------ Source records ------
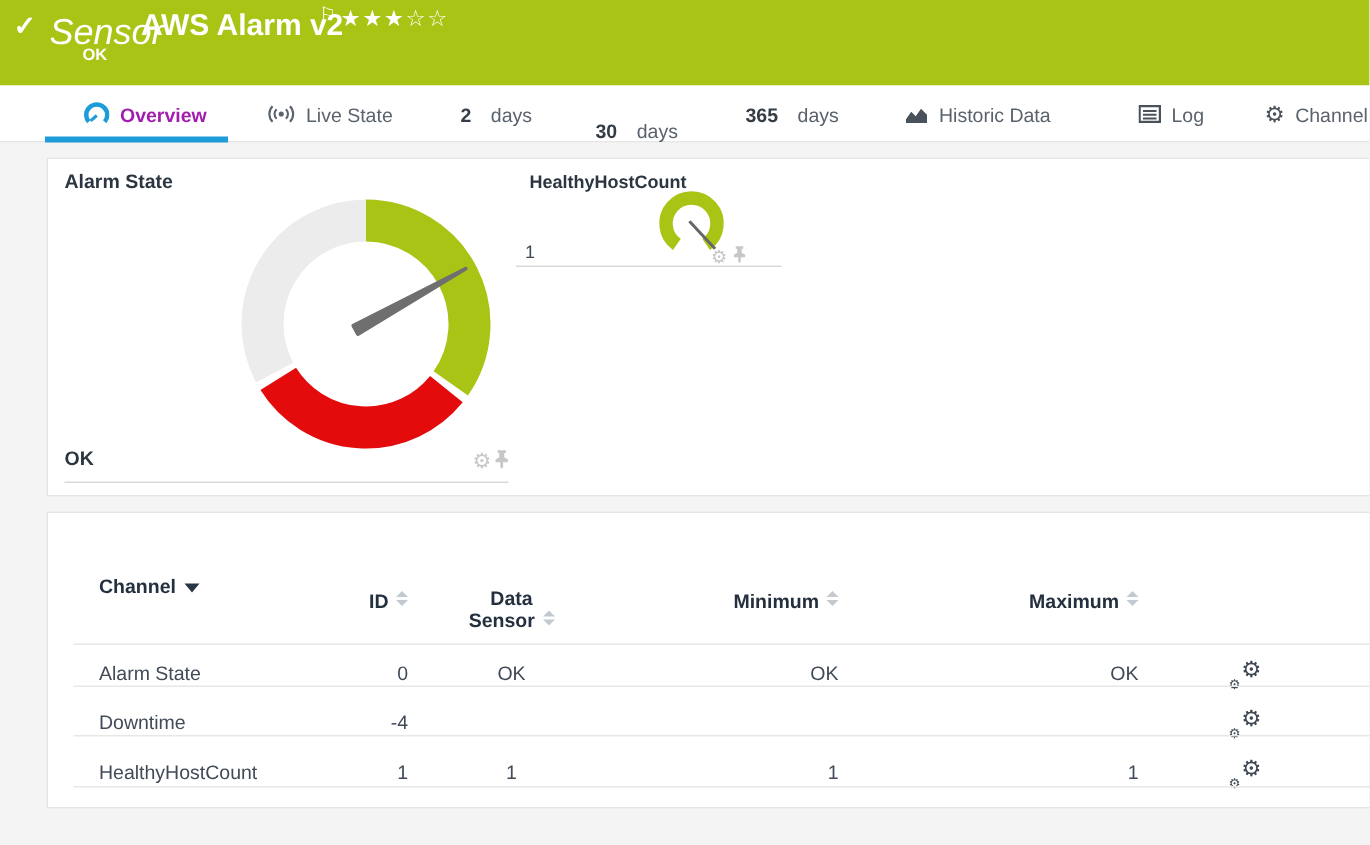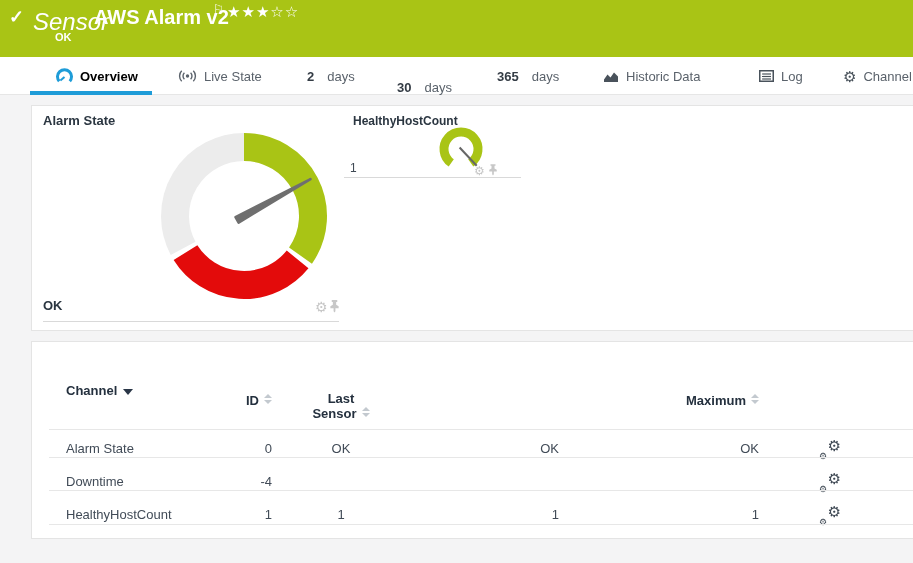"Overview" .tab-active { color: #000000 -> #a21caf }
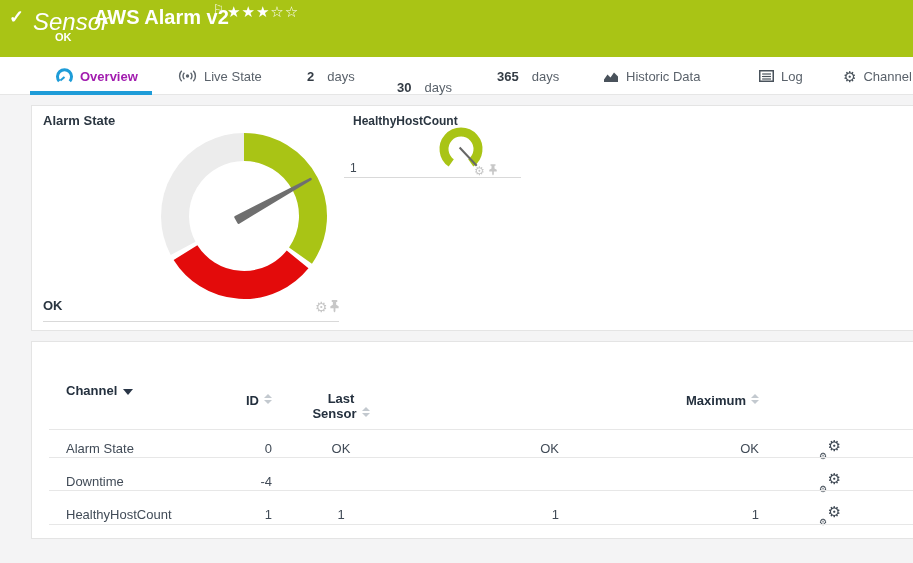"Last" span { text: Last -> Data }
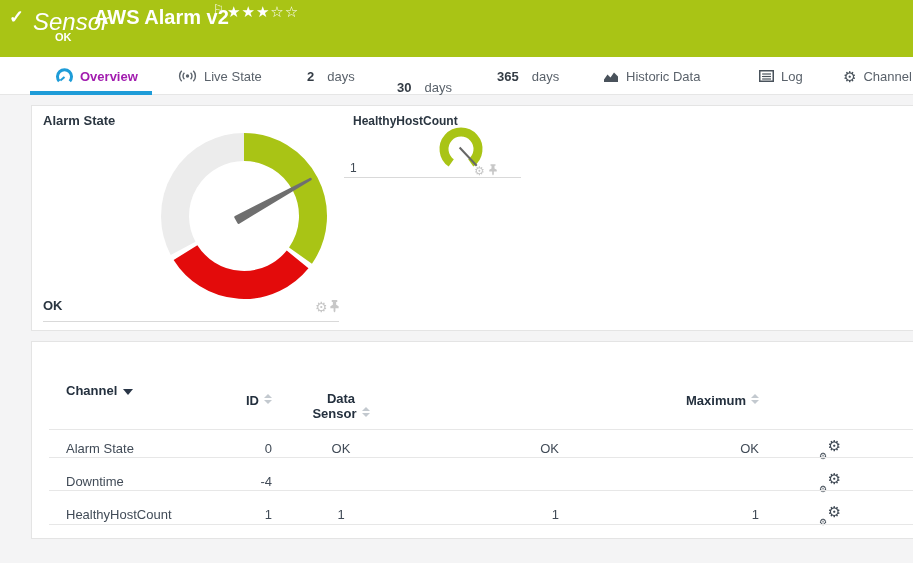"Minimum" div.abs { html: none -> <div> <span>Minimum</span><span><i></i><i></i></span> </div> }
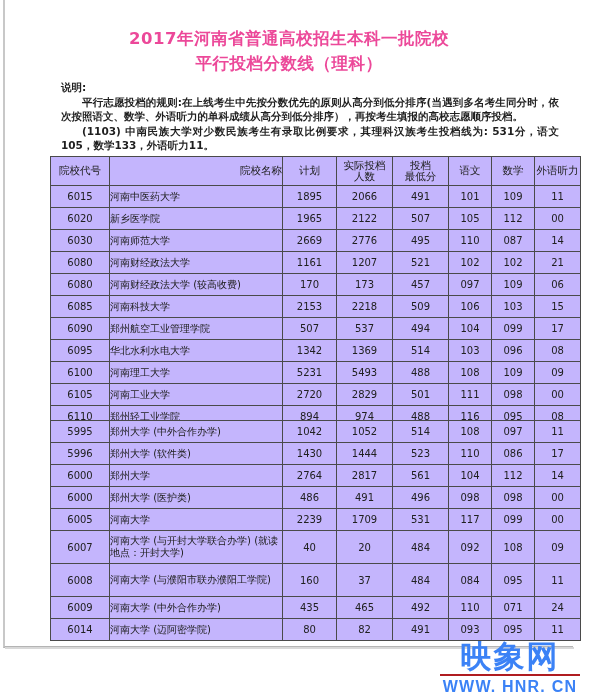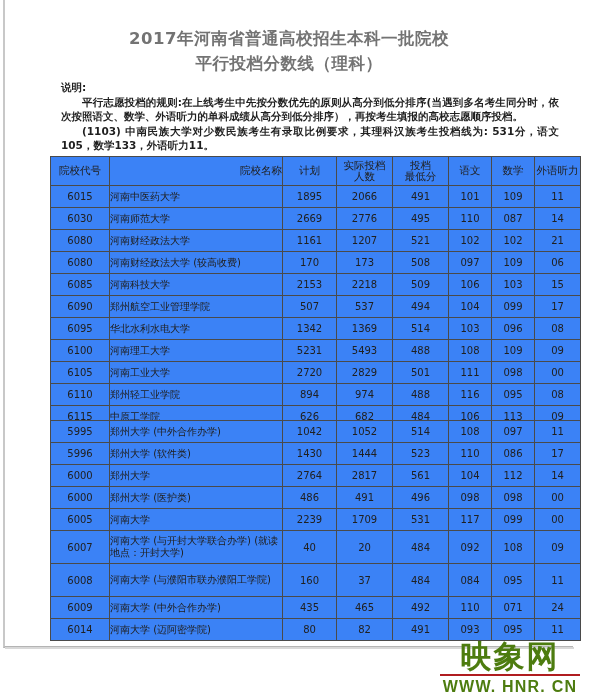"2017年河南省普通高校招生本科一批院校" #title-block { color: #737373 -> #ec4899 }
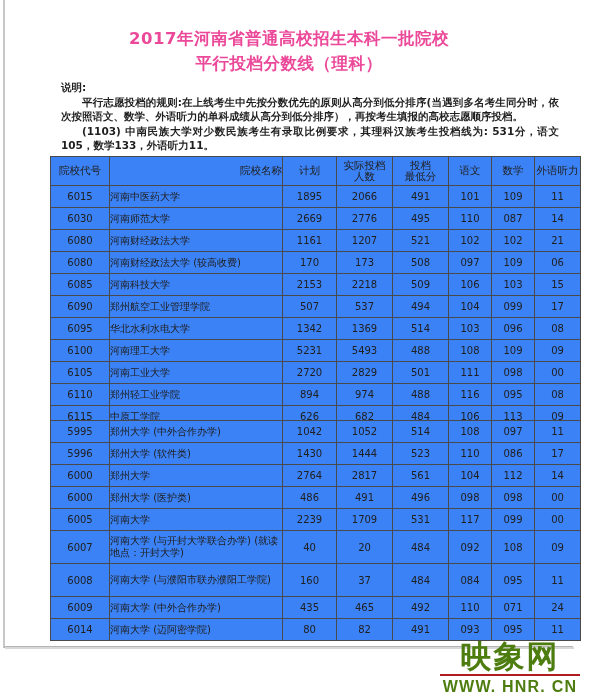"院校代号" .score-table { background: #3b82f6 -> #c4b5fd }
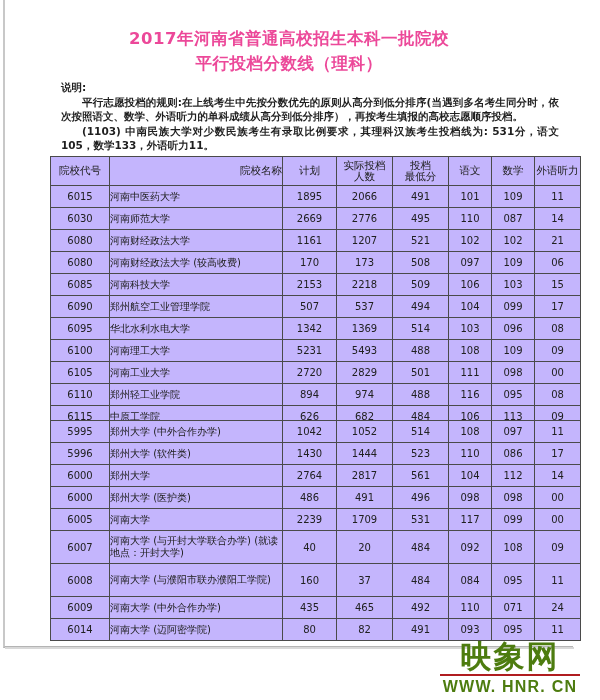"6020" tr { html: none -> <tr> <td>6020</td> <td>新乡医学院</td> <td>1965</td> <td>2122</td> <td>507</td> <td>105</td> <td>112</td> <td>00</td> </tr> }
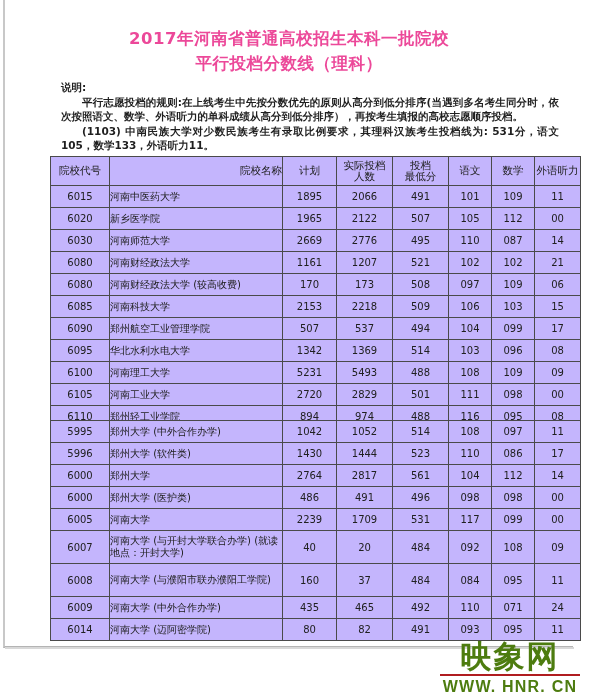"508" td.c-min { text: 508 -> 457 }
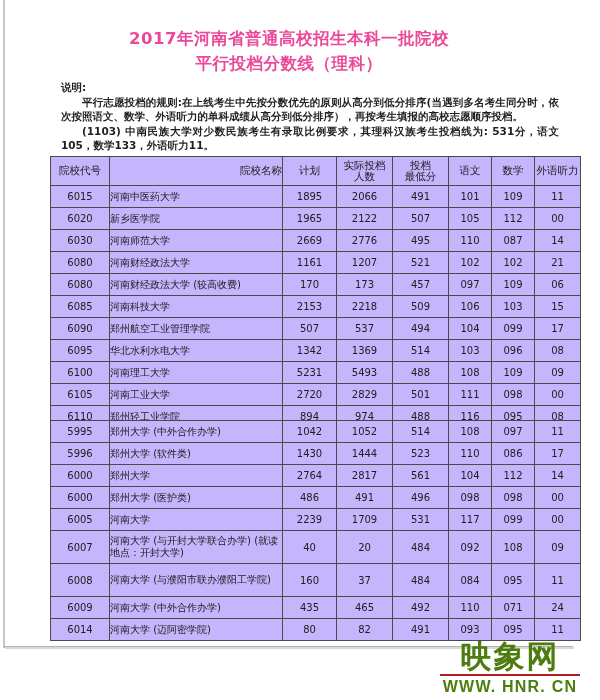"映象网" div { color: #4d7c0f -> #3b82f6 }
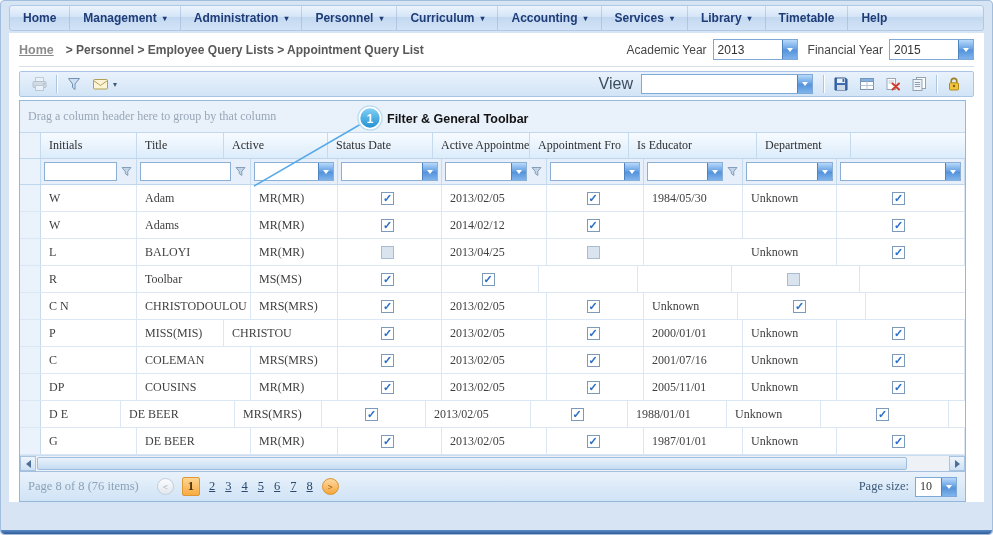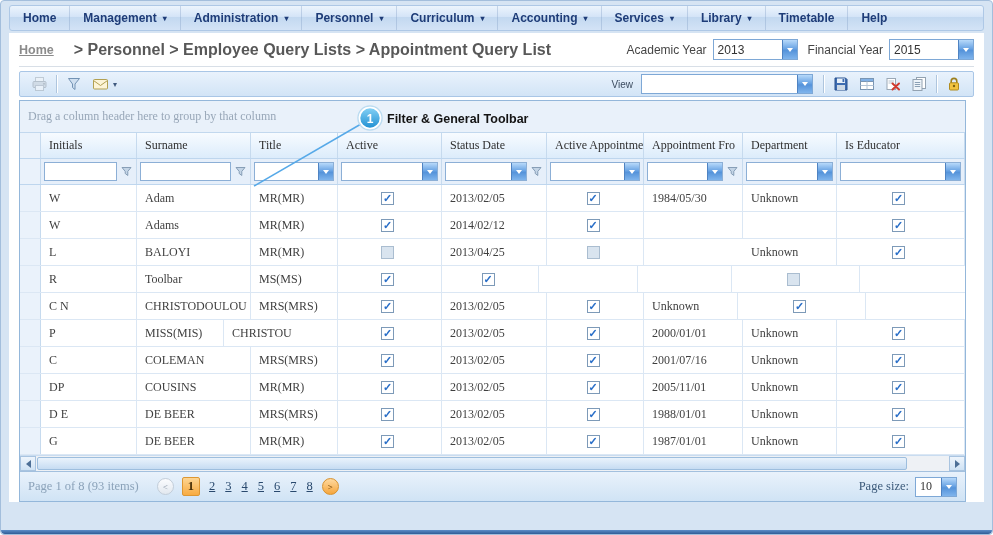"> Personnel > Employee Query" .bc-trail { font-size: 16px -> 12px; margin-left: 20px -> 12px }
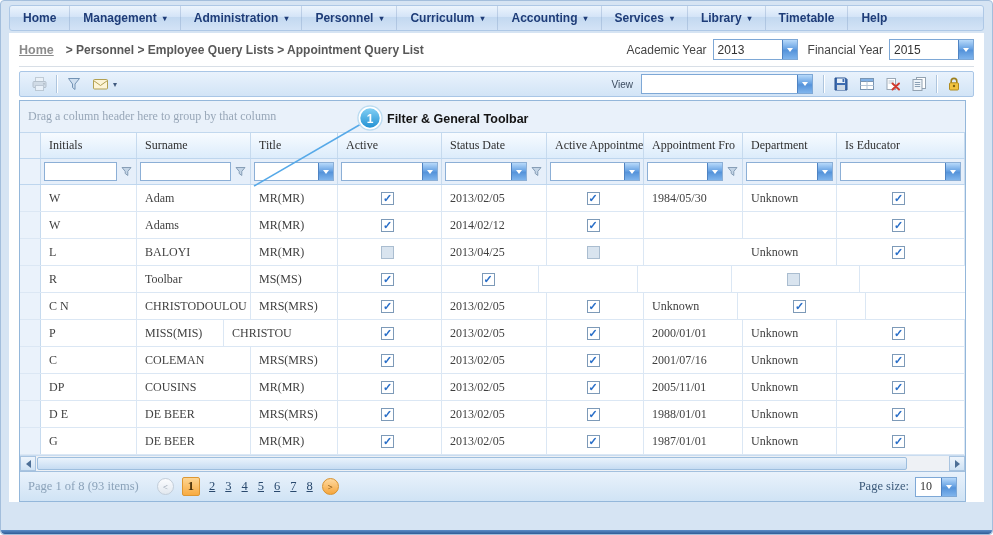"View" .view-label { font-size: 10px -> 16px }
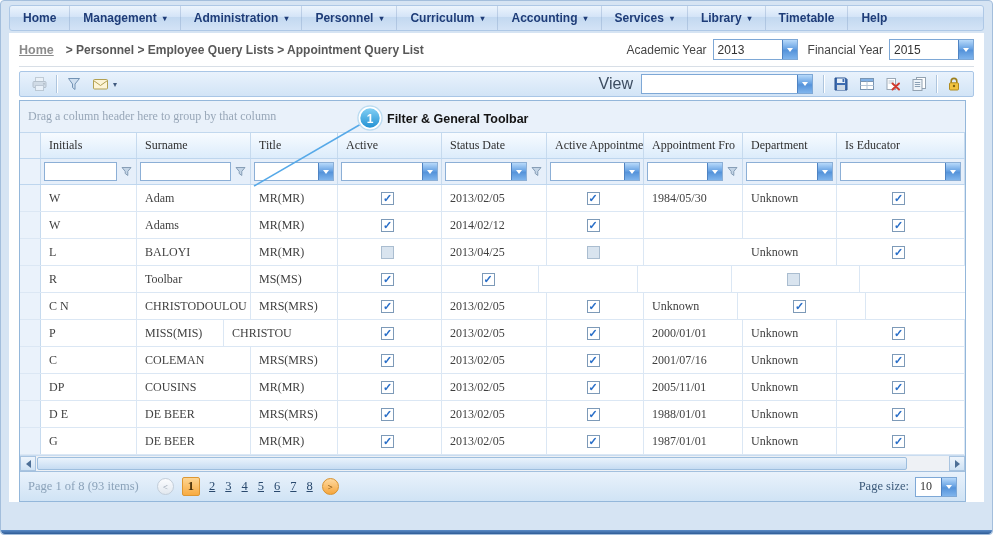"Surname" div.hcell { html: <div> <span>Surname</span> </div> -> none }
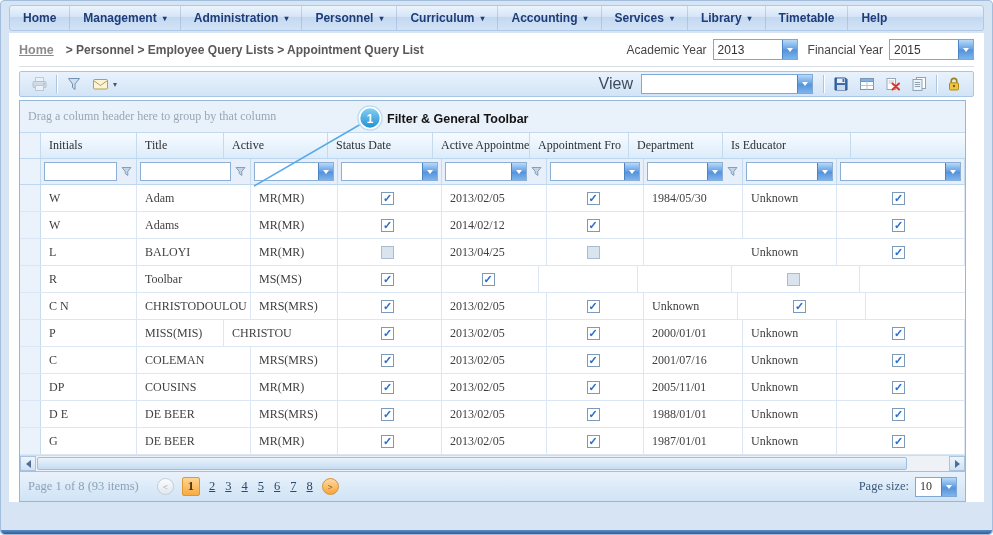"Department" div.hcell { order: before "Is Educator" -> after "Is Educator" }
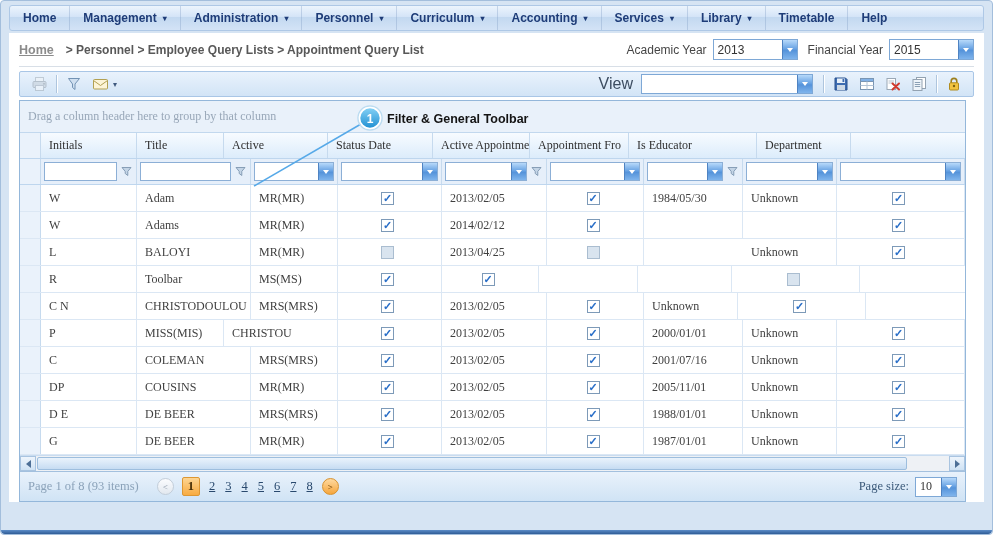"D E" div.dcell { width: 96px -> 80px }
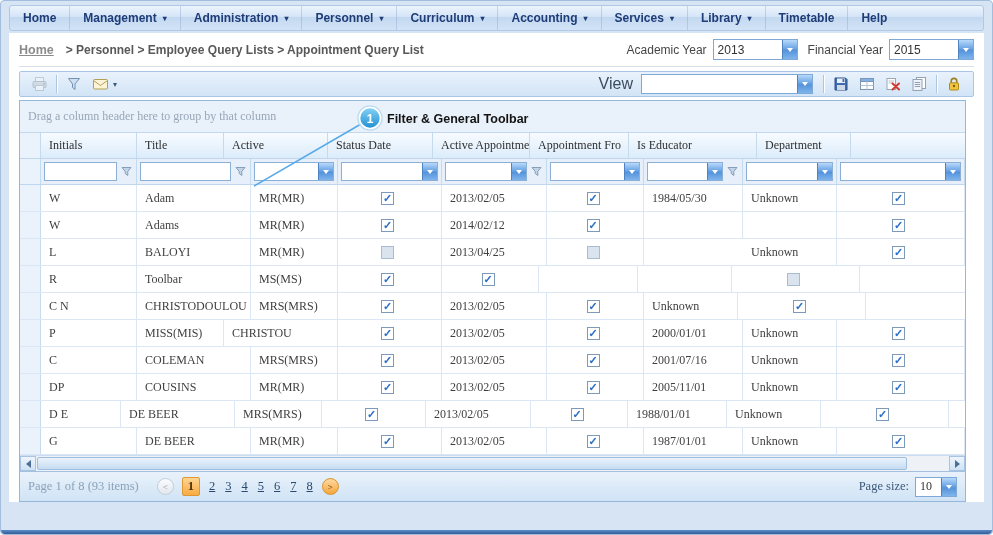"Page 1 of 8 (93" span.pager-summary { text: 1 of 8 (93 -> 8 of 8 (76 }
------
● **Task instructions**
Those lines of the records above that run from the one containing "text: Last ->" through the one containing "background: #3b82f6 ->" should be returned exactly, with no pictures among them.

● **Answer for the task**
"Last" span { text: Last -> Data }
"Minimum" div.abs { html: none -> <div> <span>Minimum</span><span><i></i><i></i></span> </div> }
"2017年河南省普通高校招生本科一批院校" #title-block { color: #737373 -> #ec4899 }
"院校代号" .score-table { background: #3b82f6 -> #c4b5fd }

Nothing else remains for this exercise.